Required work:
Go through the records and report each line in which the word "with" occurs.

[Input — start]

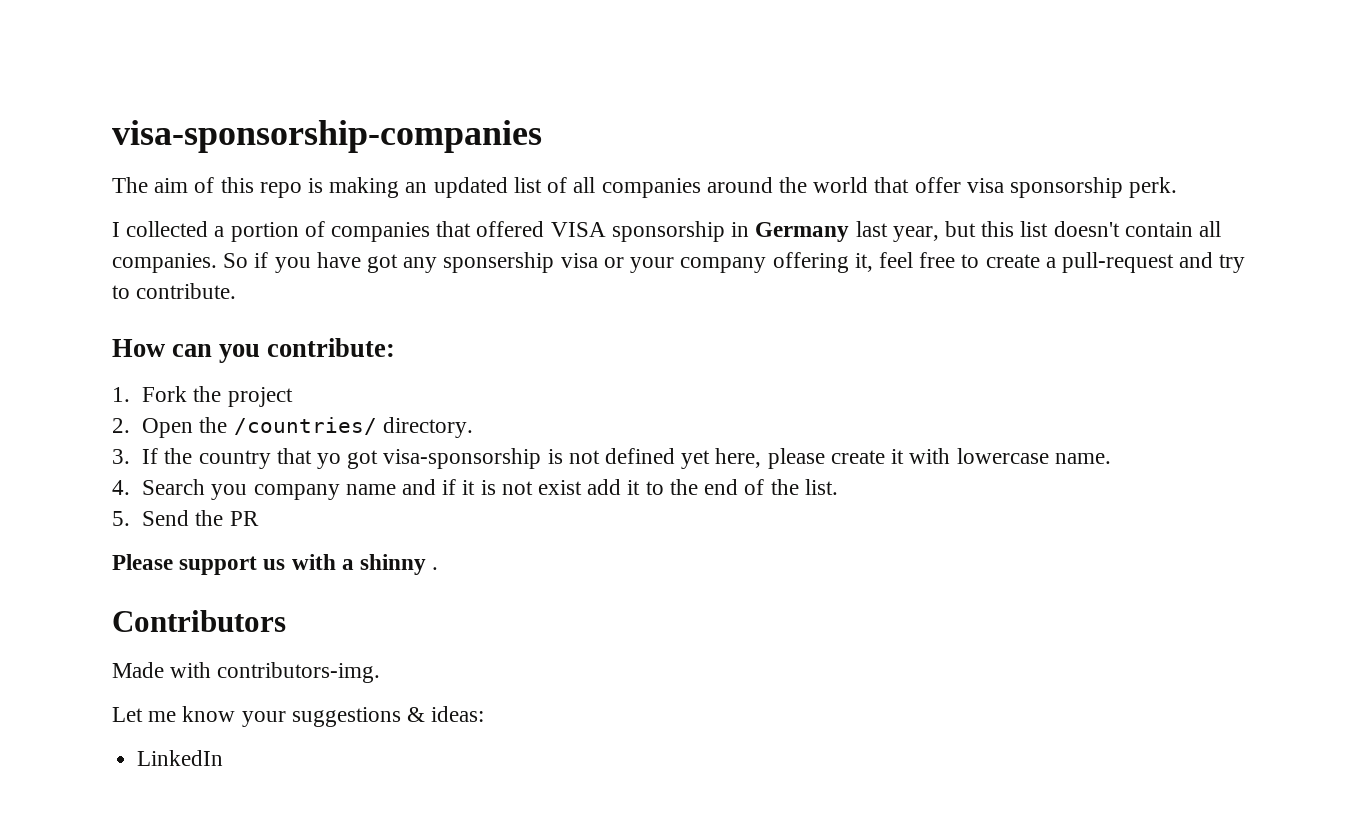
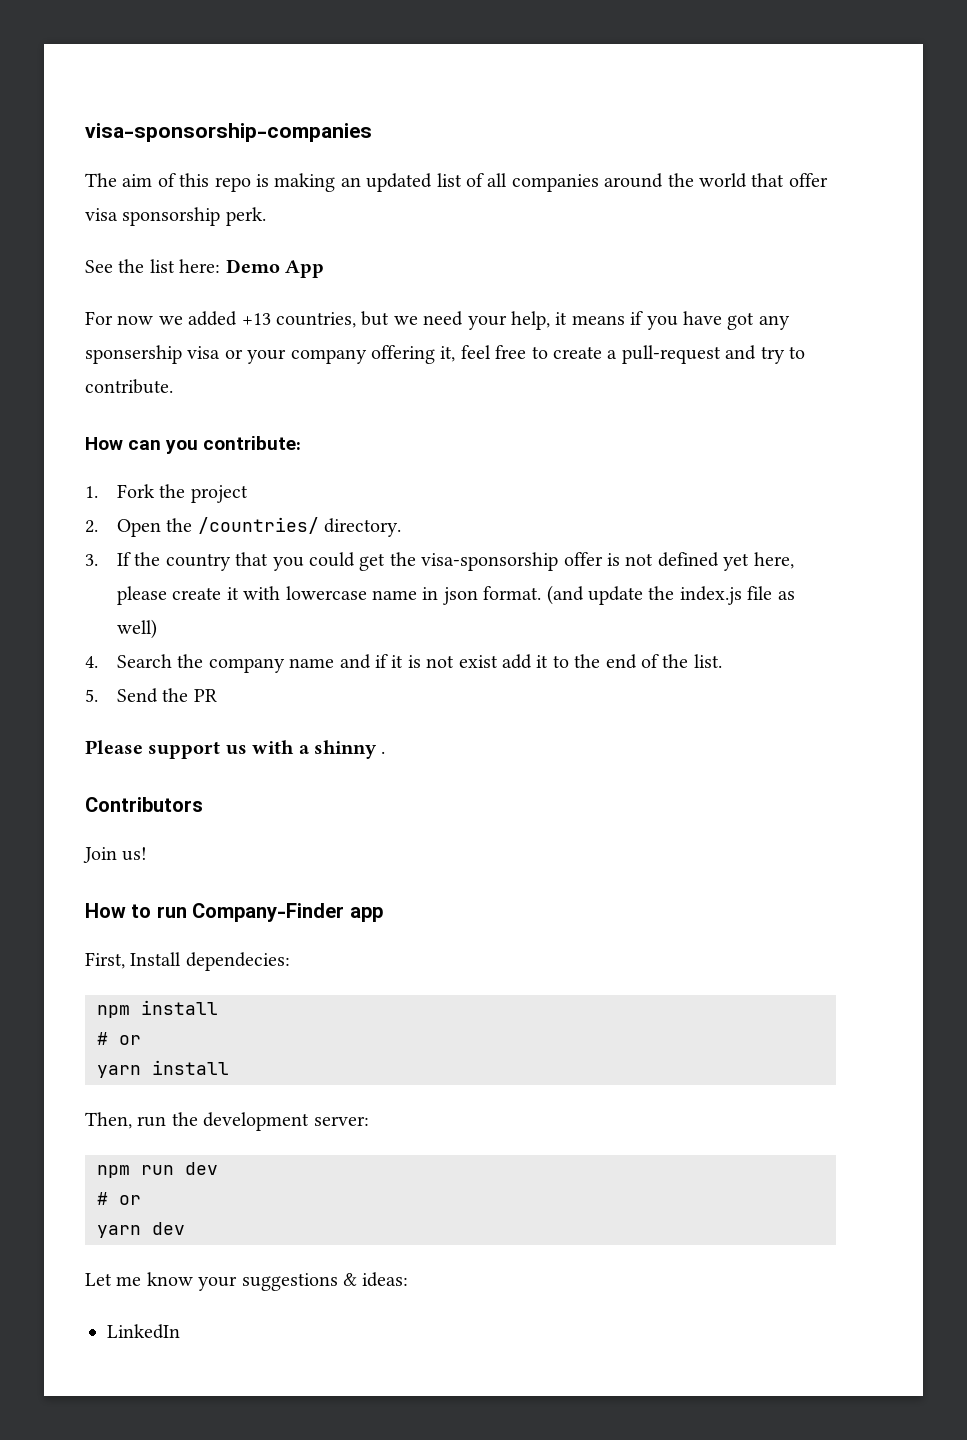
- I collected a portion of companies that offered VISA sponsorship in Germany last year, but this list doesn't contain all companies. So if you have got any sponsership visa or your company offering it, feel free to create a pull-request and try to contribute.
+ See the list here: Demo App
+ For now we added +13 countries, but we need your help, it means if you have got any sponsership visa or your company offering it, feel free to create a pull-request and try to contribute.
- 3. If the country that yo got visa-sponsorship is not defined yet here, please create it with lowercase name.
+ 3. If the country that you could get the visa-sponsorship offer is not defined yet here, please create it with lowercase name in json format. (and update the index.js file as well)
- 4. Search you company name and if it is not exist add it to the end of the list.
+ 4. Search the company name and if it is not exist add it to the end of the list.
- Made with contributors-img.
+ Join us!
+ How to run Company-Finder app
+ First, Install dependecies:
+ npm install
+ # or
+ yarn install
+ Then, run the development server:
+ npm run dev
+ # or
+ yarn dev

[Input — finish]

Solution below:
- 3. If the country that yo got visa-sponsorship is not defined yet here, please create it with lowercase name.
+ 3. If the country that you could get the visa-sponsorship offer is not defined yet here, please create it with lowercase name in json format. (and update the index.js file as well)
- Made with contributors-img.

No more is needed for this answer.